TASK REQUIREMENTS:
Return the full set of entries below exactly, leaving every image out.

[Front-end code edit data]
○ ○ ○

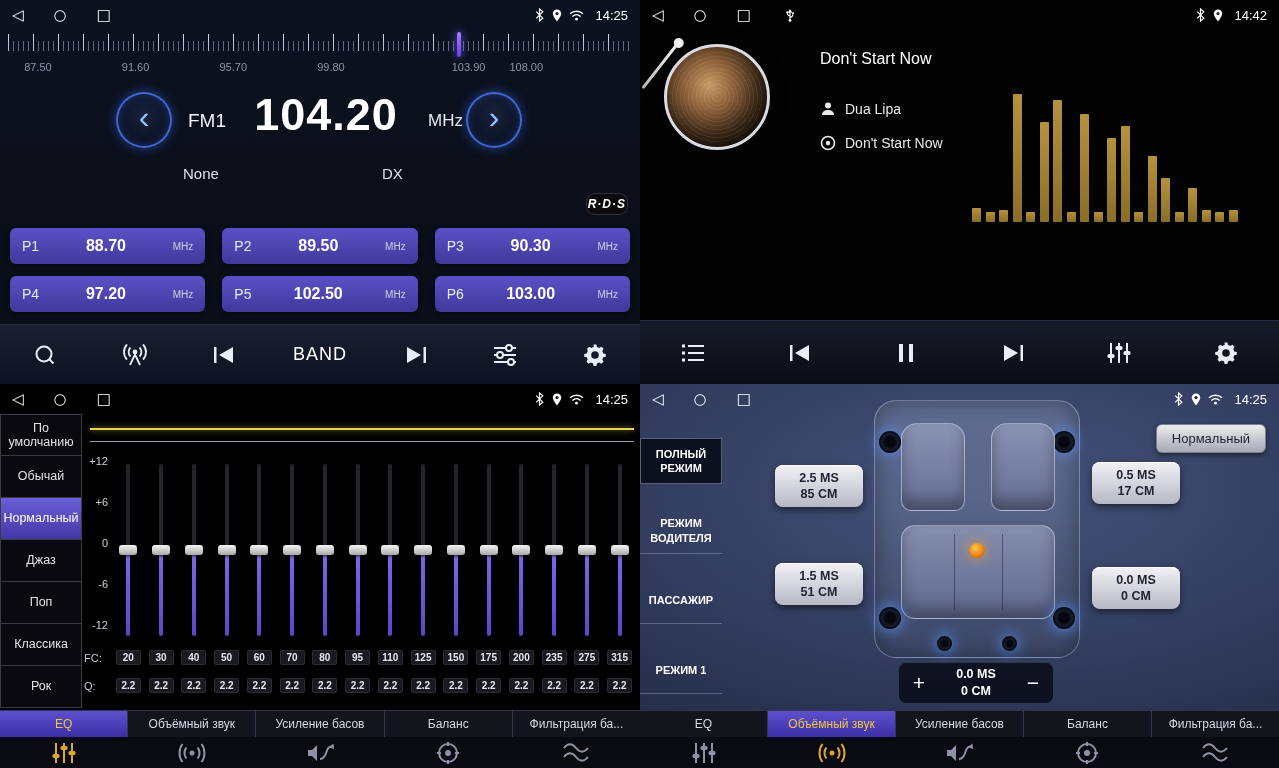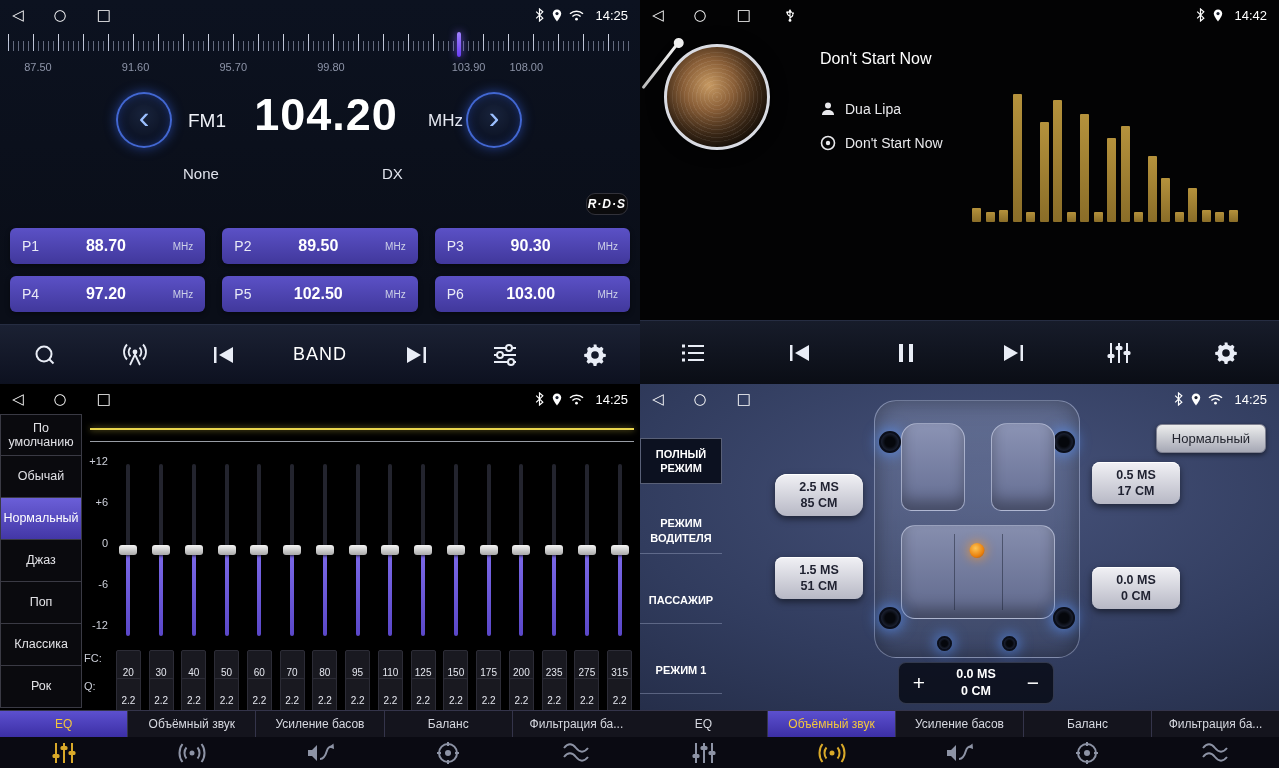"2.5 MS" .delay-btn.fl { border-radius: 12px -> none; top: 90px -> 81px }
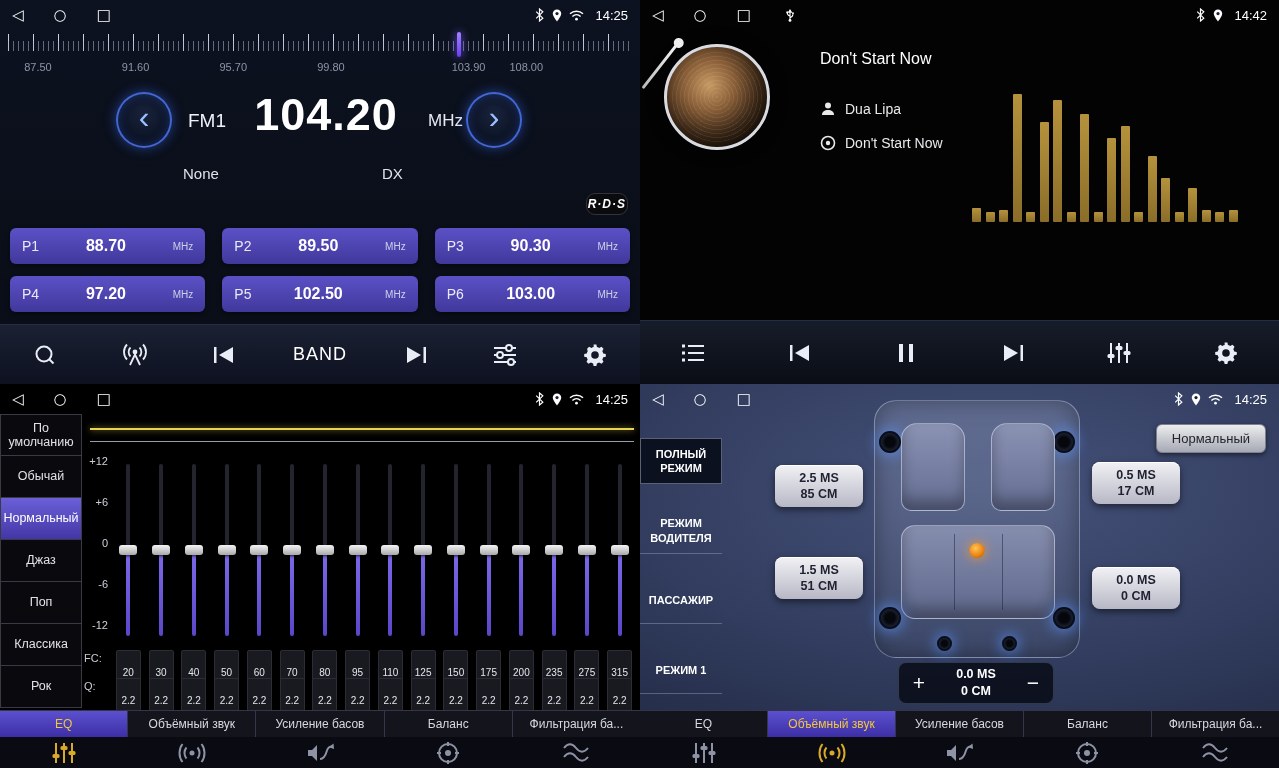"1.5 MS" .delay-btn.rl { top: 173px -> 179px }
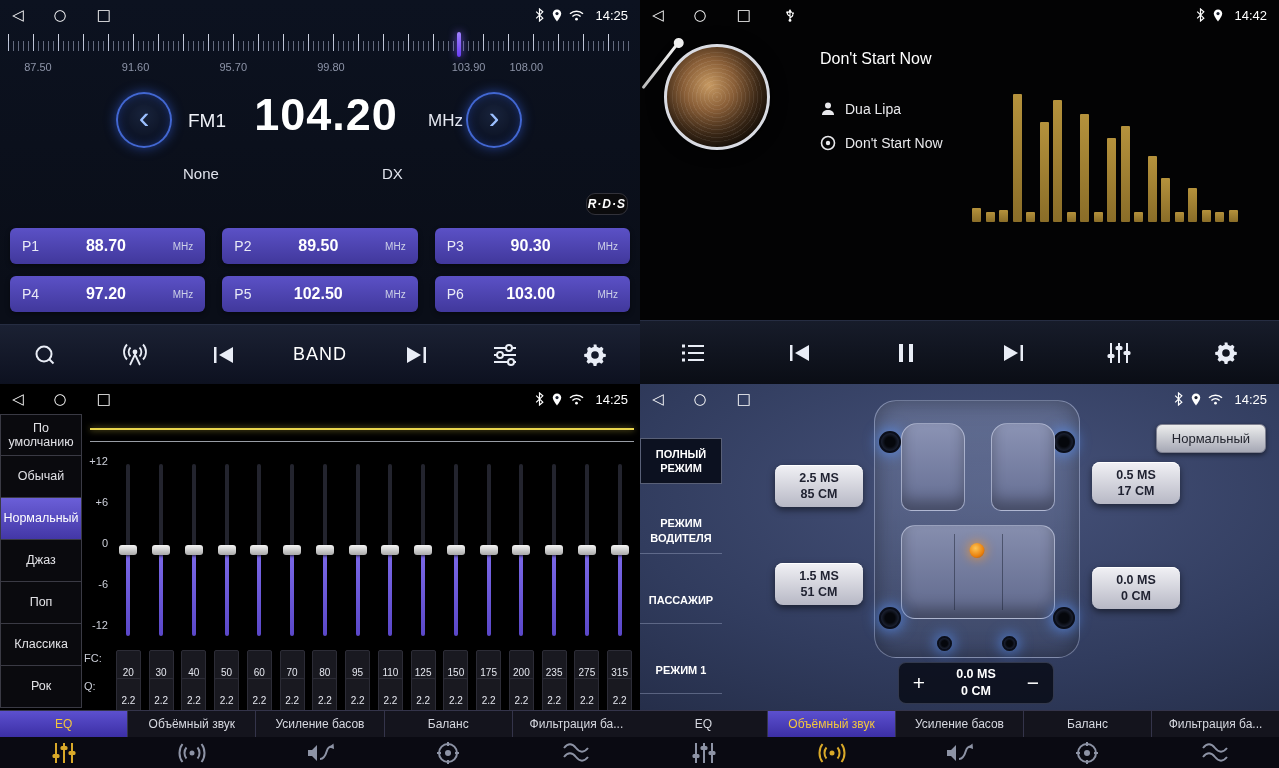"20" .eq-cell span { font-weight: none -> bold; padding: 16px 2px -> 1px 2px }
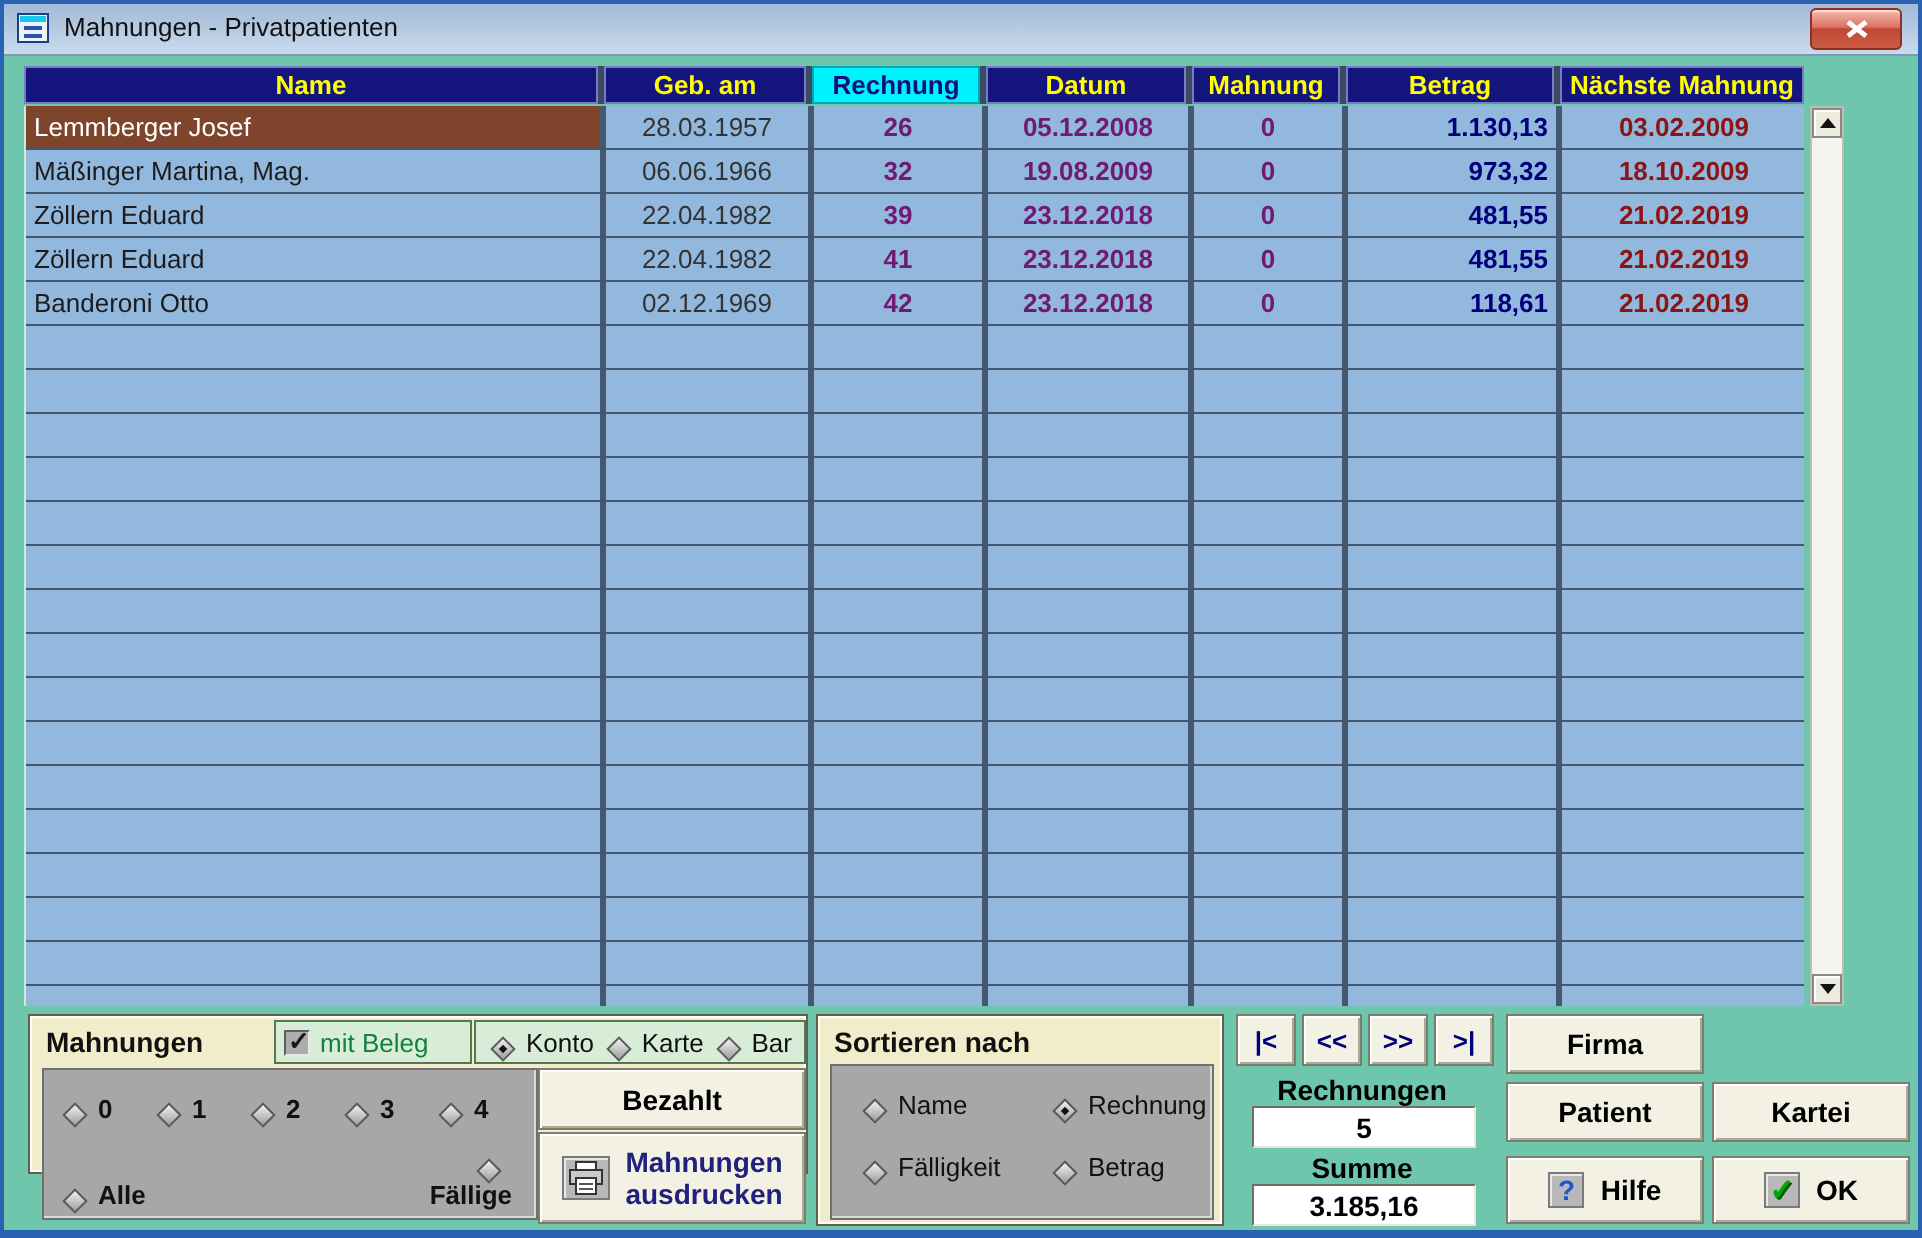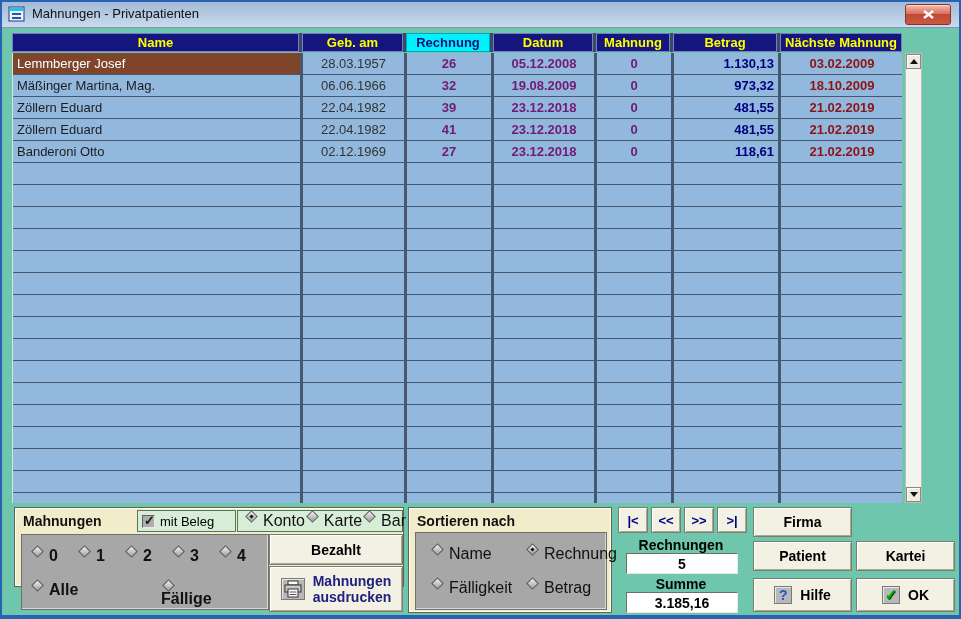"27" div.td { text: 27 -> 42 }
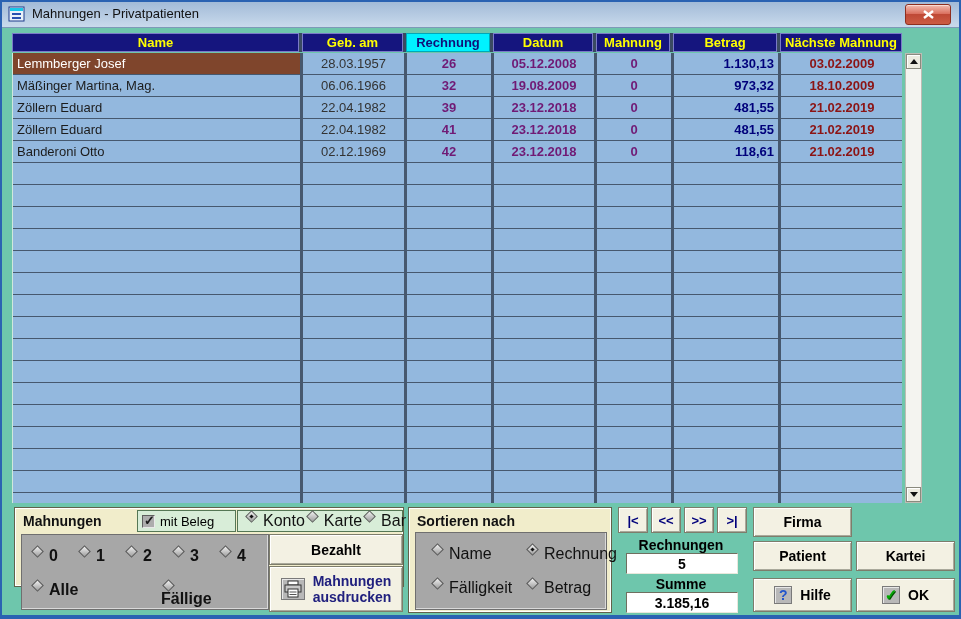"mit Beleg" .dis-label { color: #000000 -> #15803d }
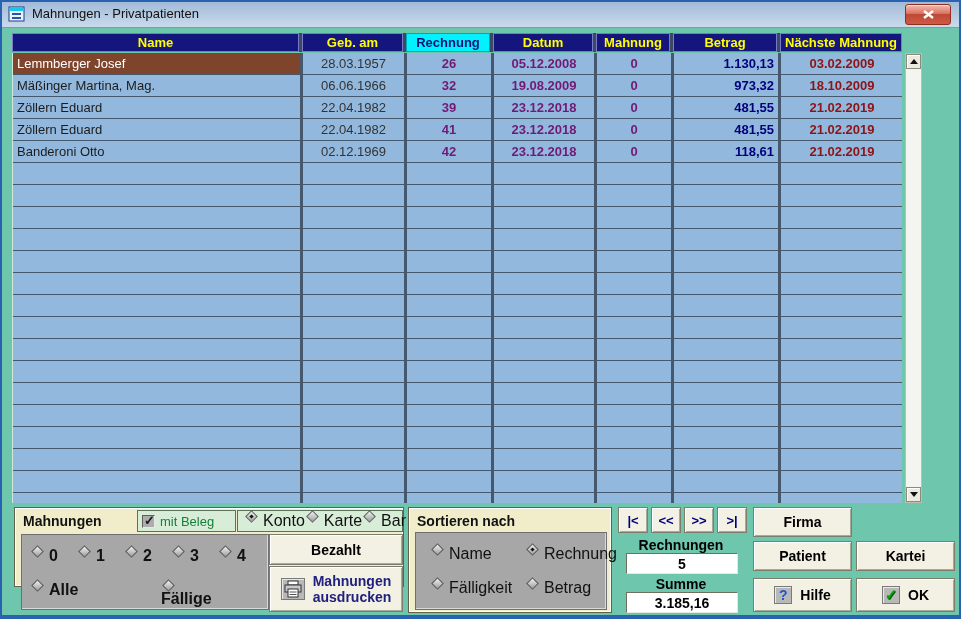"Konto" .radio-item { align-items: flex-start -> flex-end; font-size: 16px -> 13px }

○ ○ ○

RESPONSE FOR THIS EXERCISE:
"2.5 MS" .delay-btn.fl { border-radius: 12px -> none; top: 90px -> 81px }
"1.5 MS" .delay-btn.rl { top: 173px -> 179px }
"20" .eq-cell span { font-weight: none -> bold; padding: 16px 2px -> 1px 2px }
"27" div.td { text: 27 -> 42 }
"mit Beleg" .dis-label { color: #000000 -> #15803d }
"Konto" .radio-item { align-items: flex-start -> flex-end; font-size: 16px -> 13px }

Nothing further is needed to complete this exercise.